Winter colds and viruses can wreak havoc on your fitness plans and goals. But you don’t necessarily have to dodge the gym just because you’ve got the sniffles. Although that tickly cough is worrying. It’s decision time. Do you push through the symptoms, or slow down your routine?
Here are some things to check:
Above the neck - If you have symptoms above the neck (stuffy or runny nose, sneezing, headache, sore throat) it is fine to do a light workout. Scientists have shown that mild cold viruses do not affect people’s ability to exercise moderately and their lung capacity remains normal.
What constitutes a ‘light workout’? Sprinting isn’t a good idea, but a 15-minute jog on the treadmill would be ok.

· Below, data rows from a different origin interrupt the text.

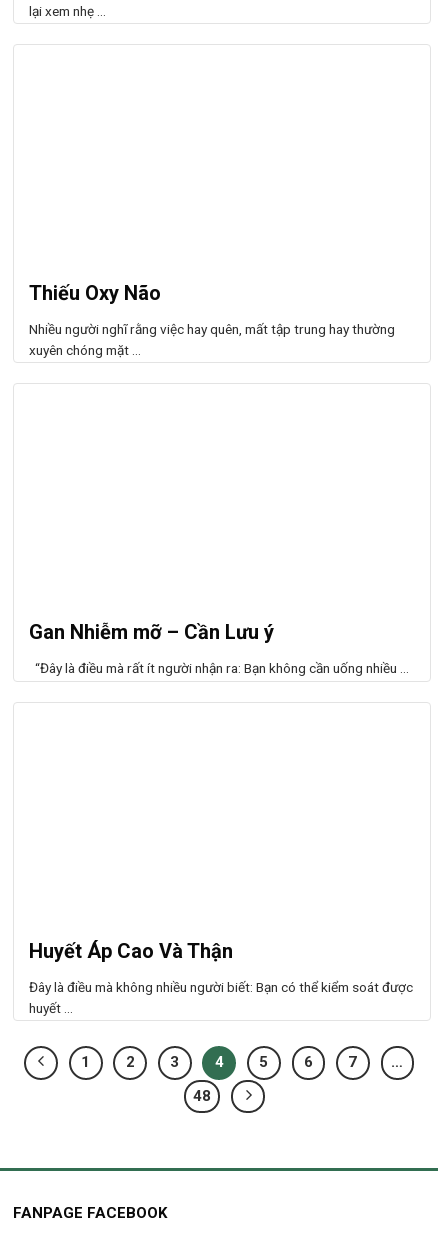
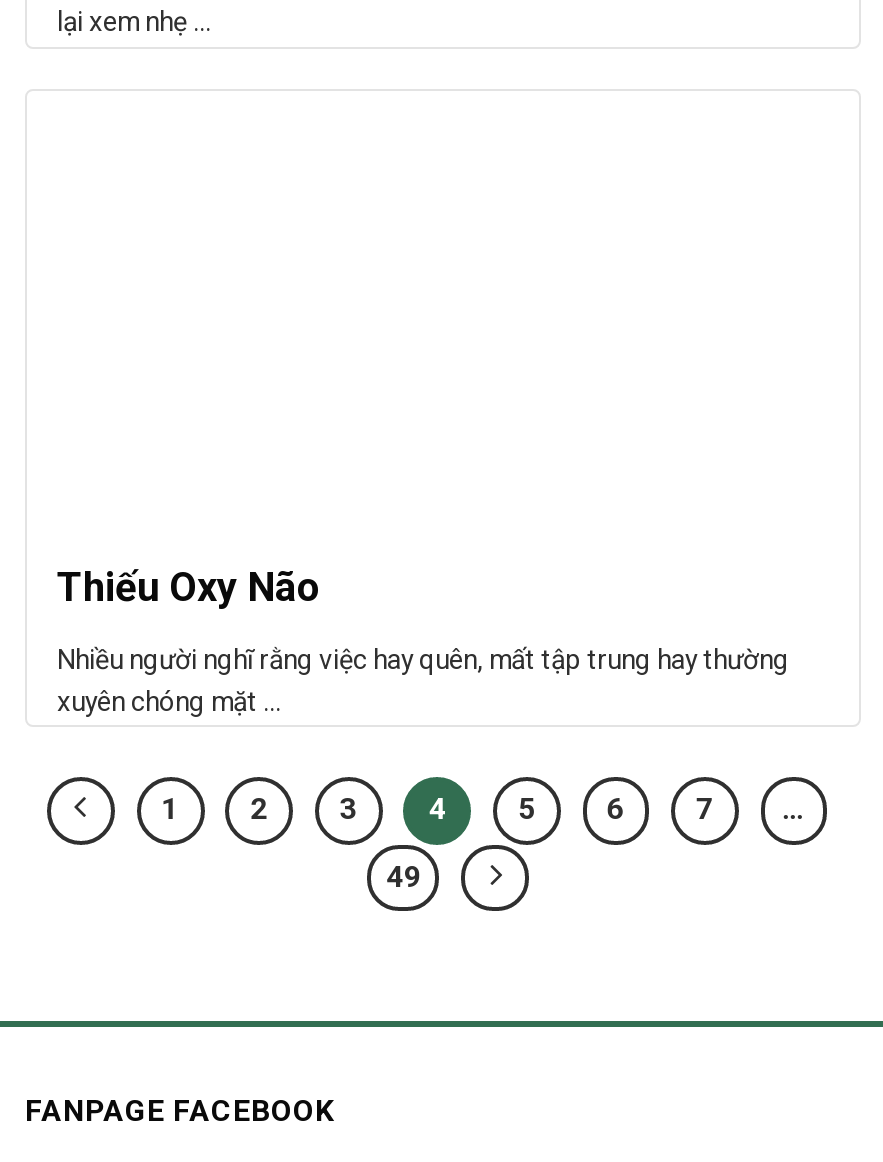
- Gan Nhiễm mỡ – Cần Lưu ý
- “Đây là điều mà rất ít người nhận ra: Bạn không cần uống nhiều ...

- Huyết Áp Cao Và Thận
- Đây là điều mà không nhiều người biết: Bạn có thể kiểm soát được
- huyết ...

- 48
+ 49
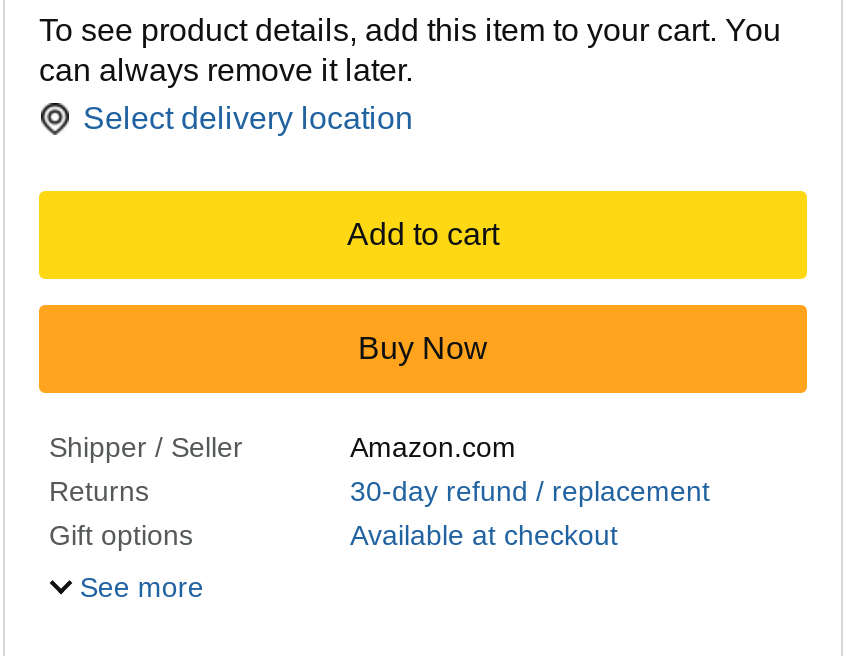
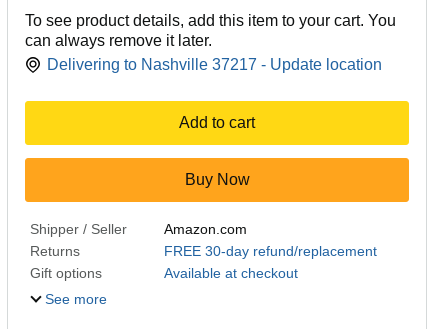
- Select delivery location
+ Delivering to Nashville 37217 - Update location

- 30-day refund / replacement
+ FREE 30-day refund/replacement
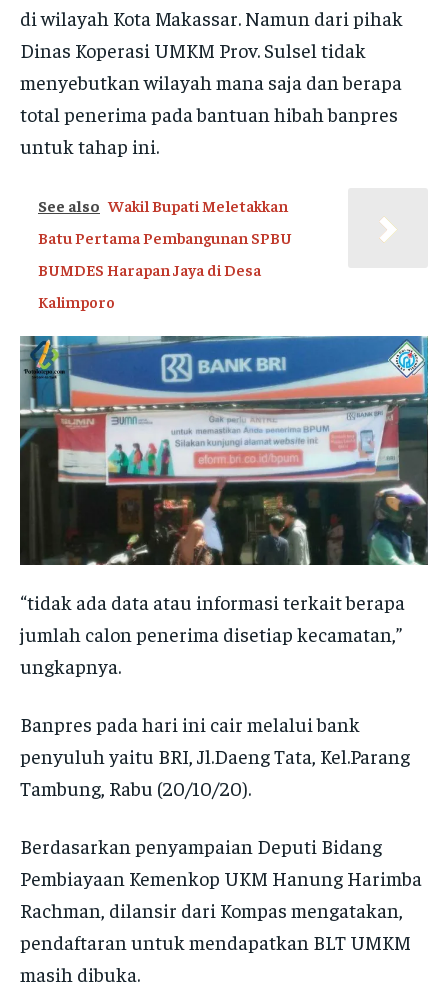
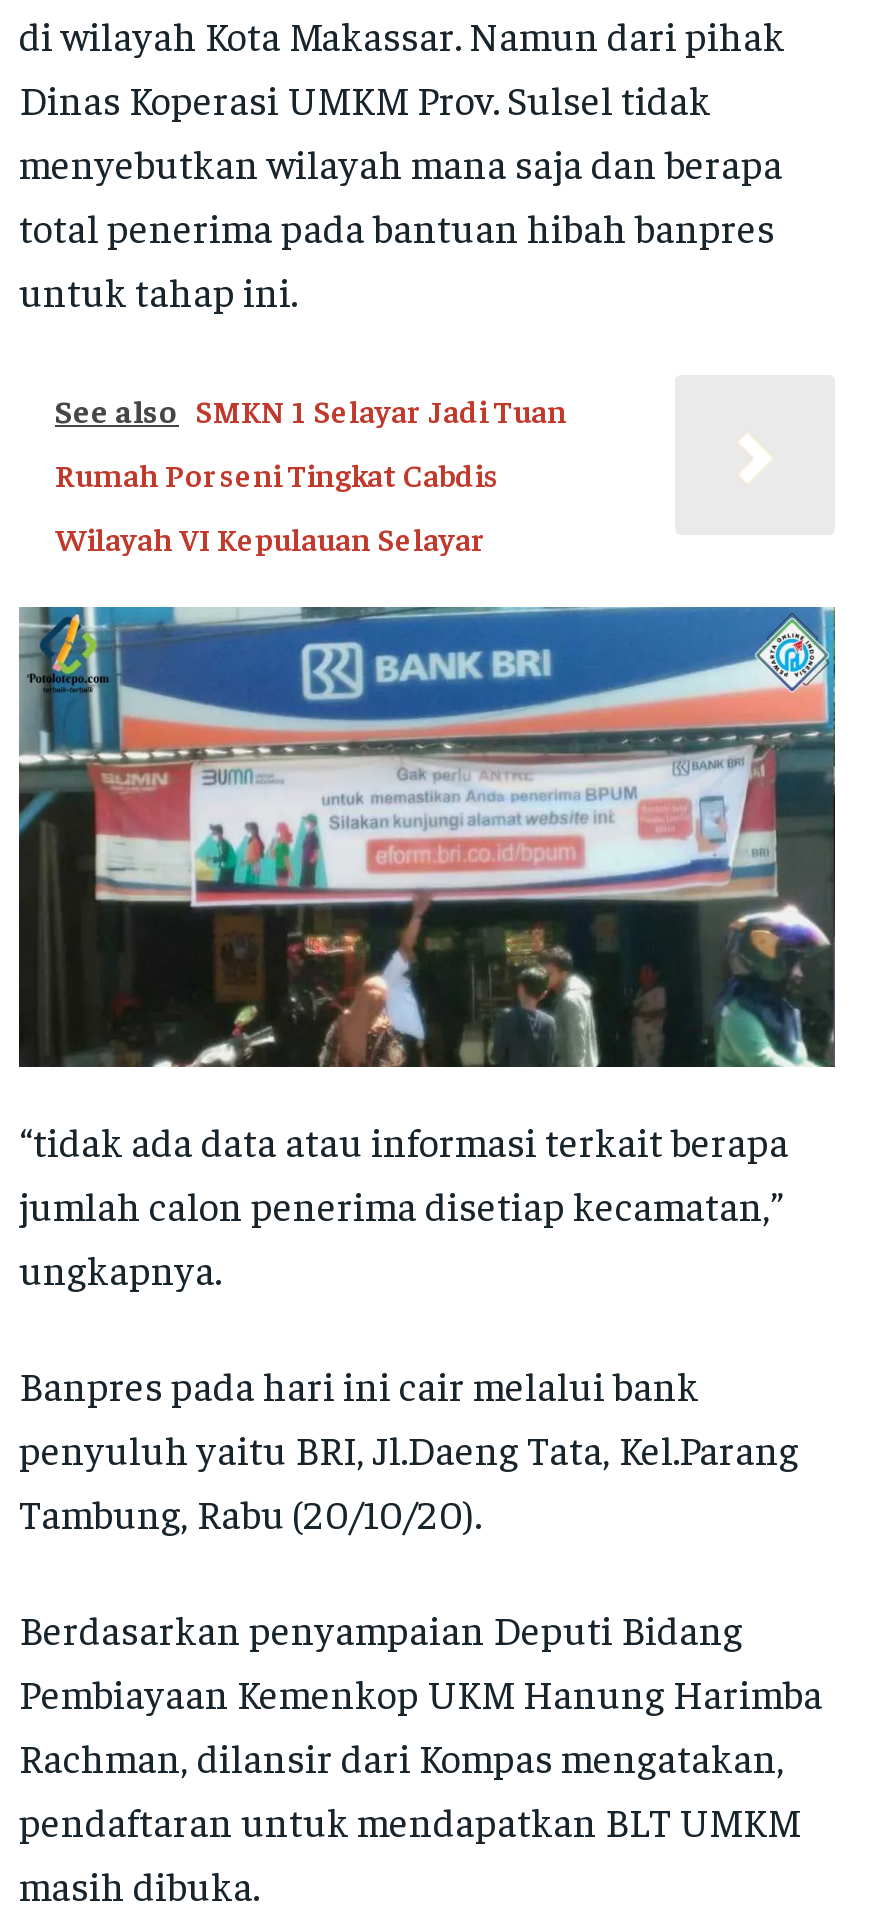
- See also Wakil Bupati Meletakkan
- Batu Pertama Pembangunan SPBU
- BUMDES Harapan Jaya di Desa
- Kalimporo
+ See also SMKN 1 Selayar Jadi Tuan
+ Rumah Porseni Tingkat Cabdis
+ Wilayah VI Kepulauan Selayar
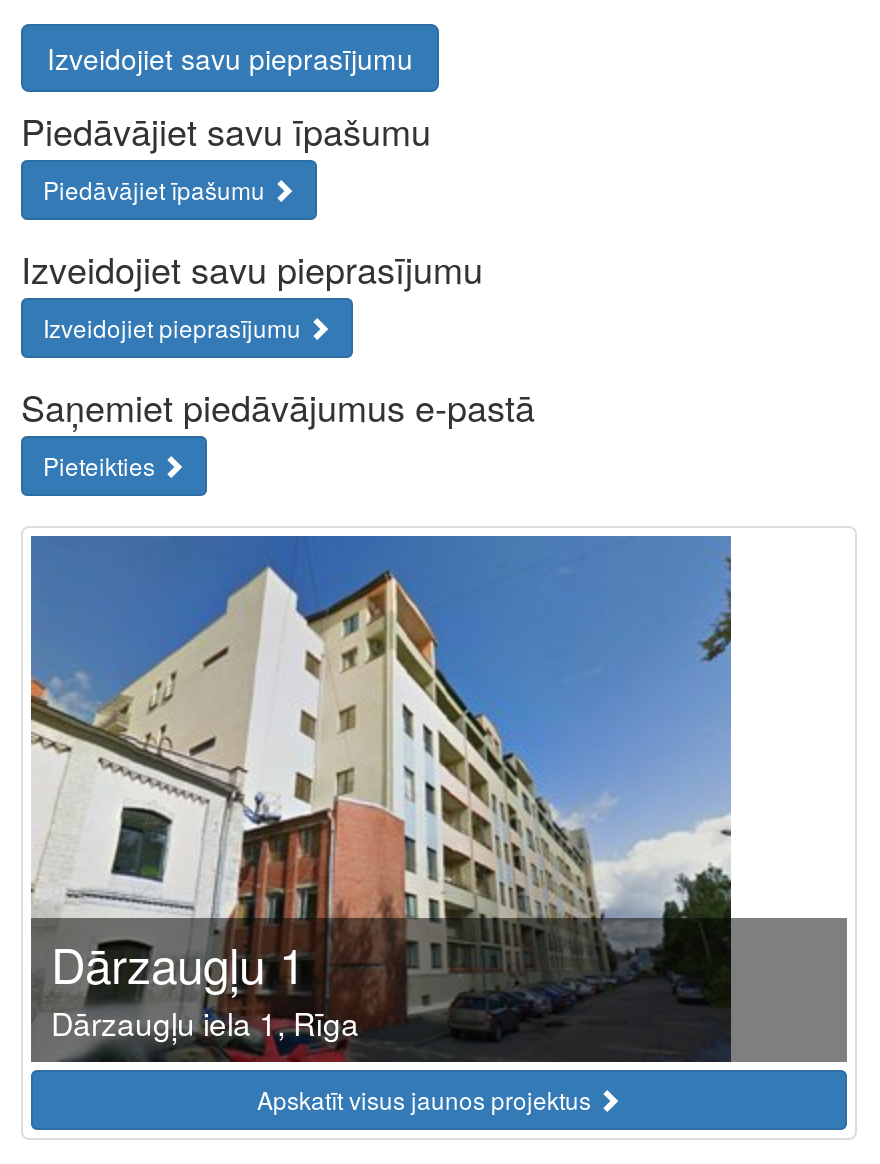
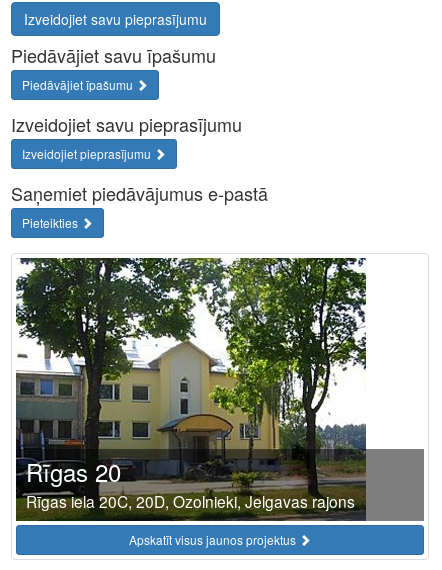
- [image]
- Dārzaugļu 1
- Dārzaugļu iela 1, Rīga
+ [image]
+ Rīgas 20
+ Rīgas iela 20C, 20D, Ozolnieki, Jelgavas rajons
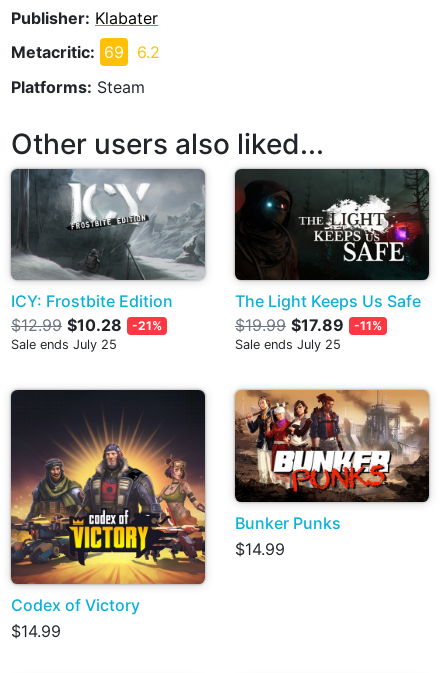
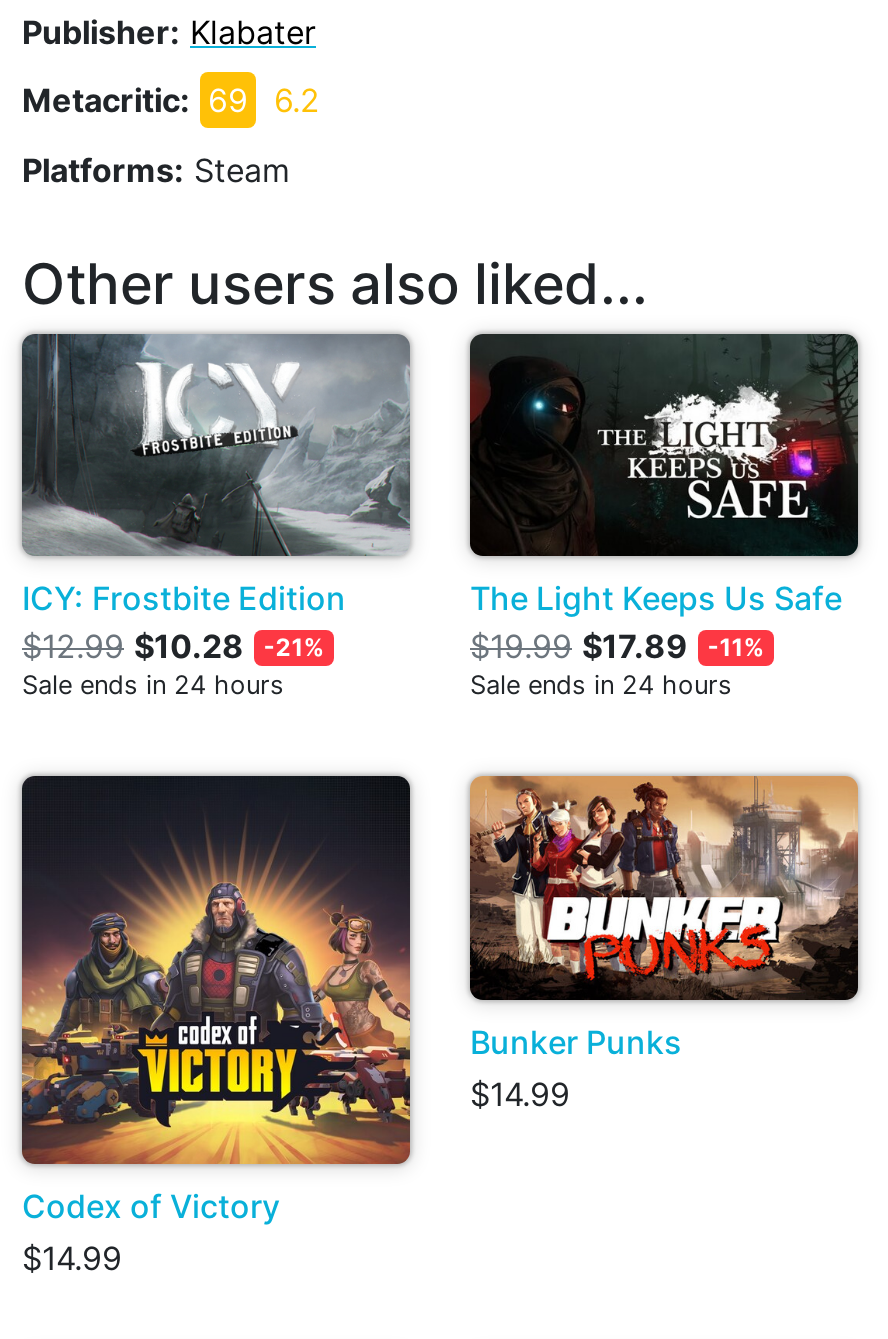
- Sale ends July 25
+ Sale ends in 24 hours

- Sale ends July 25
+ Sale ends in 24 hours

Below the neck - Any symptoms below the neck, give your workout a miss, regardless of how you feel. Exercising with major cold symptoms like a chesty cough, wheezing or nausea, or system-wide symptoms like fever or aching, will prolong your illness and may risk dehydration and even passing out.
Still not sure whether to train or not? Check your resting heart rate. Anything more than 10 beats above normal is an indicator that your body is working hard to battle a virus and extra stress wouldn’t help.
The fact is that long, hard exercise compromises the immune system for up to nine hours, which enables a virus to strengthen. When your body is already fighting a bad cold it’s counterproductive to pile on additional stress.
Monitor how you feel and stay well hydrated. Avoid getting cold and wet and watch out for any signs of overdoing it like dizziness, nausea and weakness. Eat plenty of foods to strengthen your immune system. Try a gentle 10-minute workout and see how it feels. If that’s ok continue gradually increasing the length of your workouts.
I read about the neck check thing years ago and have always stuck to it since, and it really does seem to work.
and please - don't come to the gym with a streaming cold. The rest of us don't want to pick it up!